A morte do jornalista e a divulgação da sua execução tornaram o combate aos terroristas do Estado Islâmico um assunto prioritário para os Estados Unidos. A equipa da Task Force Black nasceu da necessidade de dar uma resposta à violência crescente do ISIS – a organização terrorista mais rica do mundo – e juntará elementos das agências norte-americanas CIA, Delta Force e Seal Team 6 e das agências britânicas Special Air Service, MI5 e MI6. Serão formadas pequenas equipas com militares das forças especiais que irão treinar e trabalhar em conjunto com as milícias locais, como a força de defesa curda. Também está em estudo a possibilidade de reabilitar uma unidade das forças especiais iraquianas – Apostles – criada durante a guerra no Iraque. A equipa já se encontra no terreno com uma rede de espiões e informadores que pretende localizar os principais líderes do ISIS.

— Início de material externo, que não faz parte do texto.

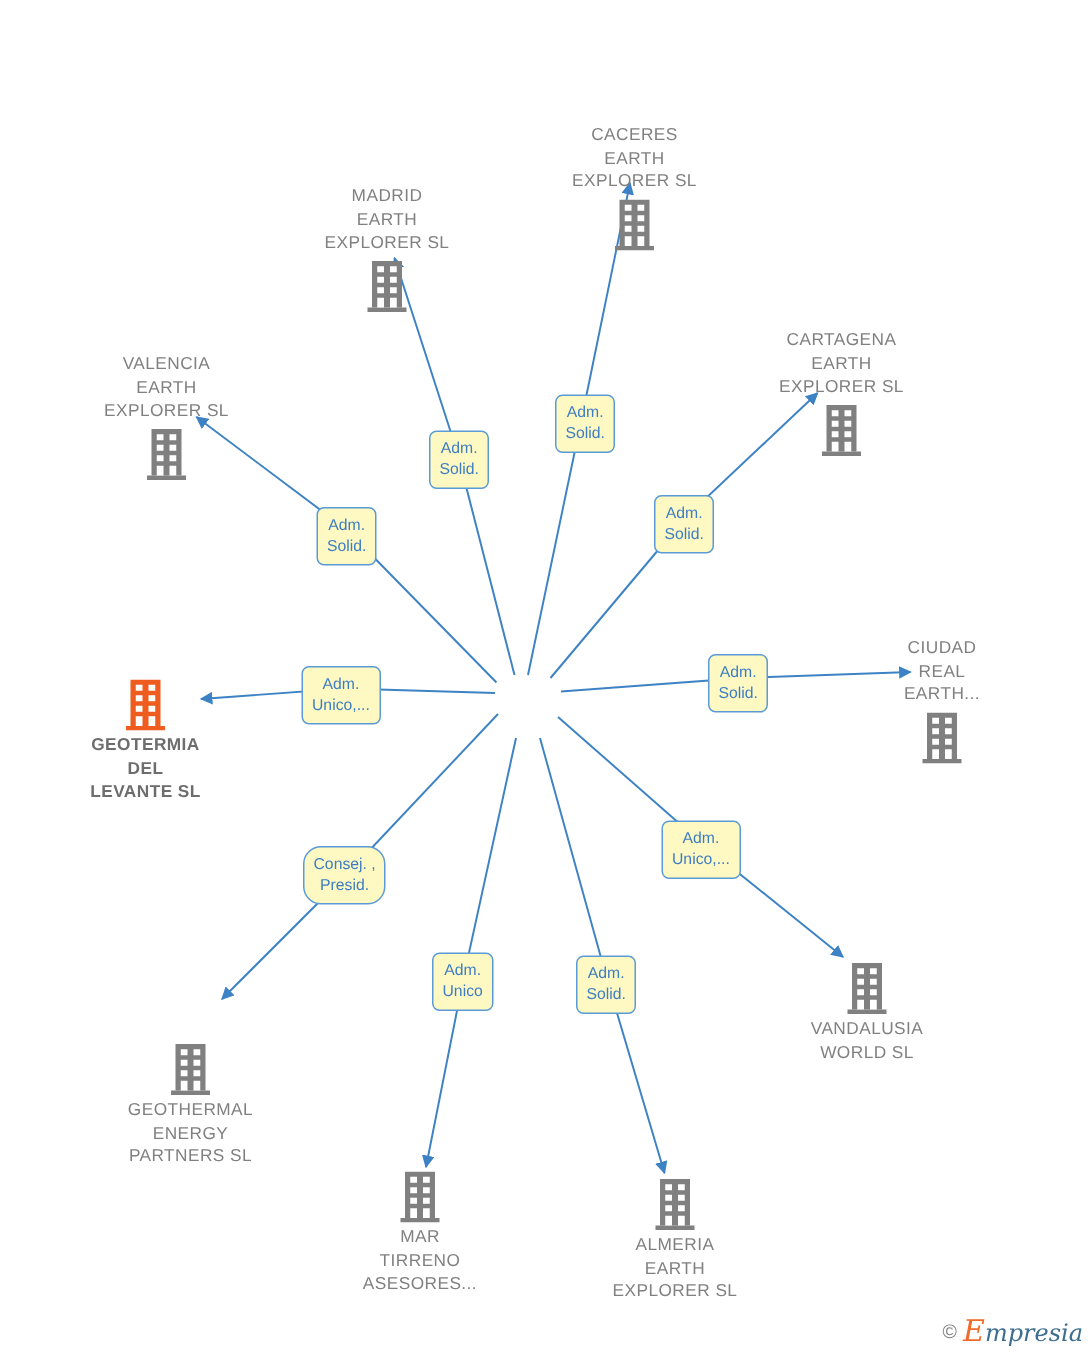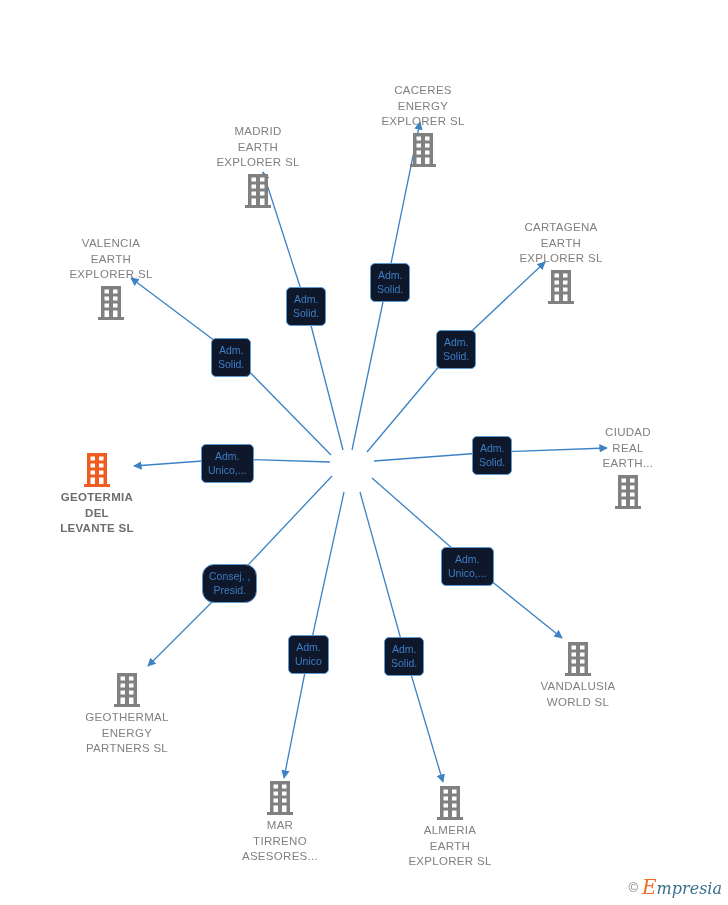"CACERES" span.node-label { text: ENERGY -> EARTH }
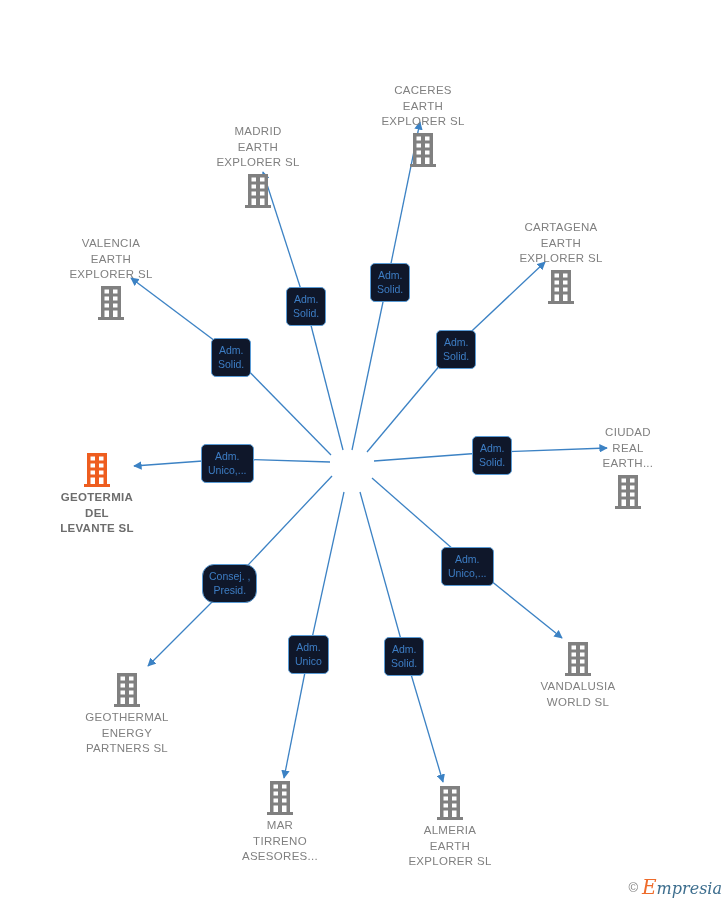"Adm." .edge-label { background: #0f172a -> #fef9c3 }
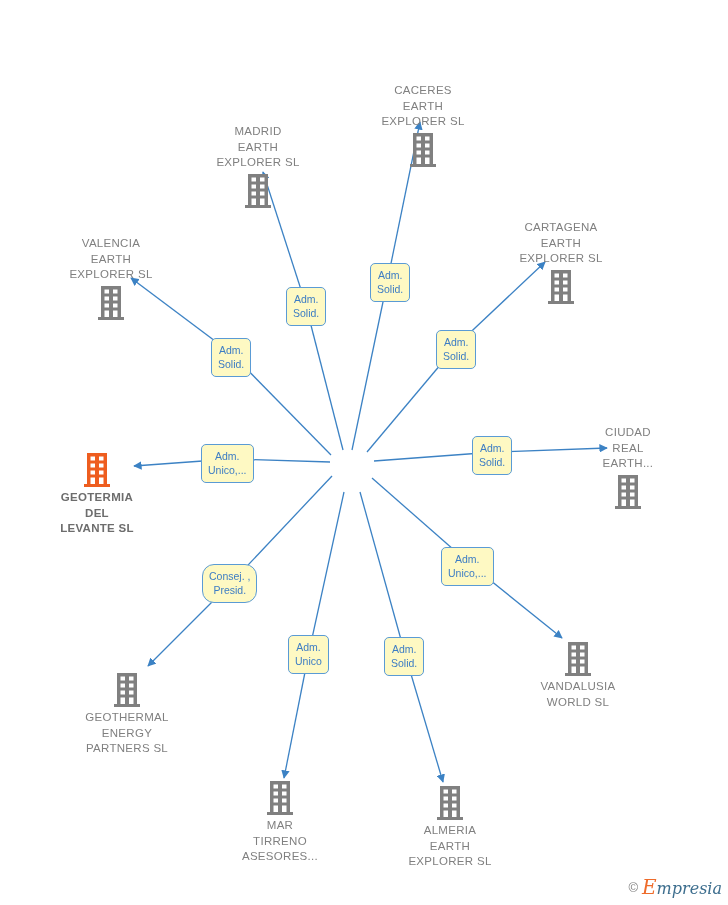"GEOTHERMAL" div.node { top: 673px -> 696px }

Abu Bakr ­al Baghdadi é o primeiro homem desde o Império Otomano a nomear-se descendente do profeta Maomé. Assume-se um califa, o soberano e líder espiritual da comunidade islâmica, tentando subjugar até a al-Qaeda, onde o agora autoproclamado califado islâmico teve origem. Apesar das vitórias, o califa ainda não teve o reconhecimento na comunidade islâmica que desejaria. As autoridades do Egipto e da Arábia Saudita já condenaram a atos de violência praticados pelo ISIS. Susilo Bambang Yudhoyono, presidente do país com maior número de muçulmanos do mundo – a Indonésia – rejeita estes atos radicais que classifica de embaraçosos para o Islão. Nem mesmo a al-Qaeda quer ser relacionada com este grupo terrorista.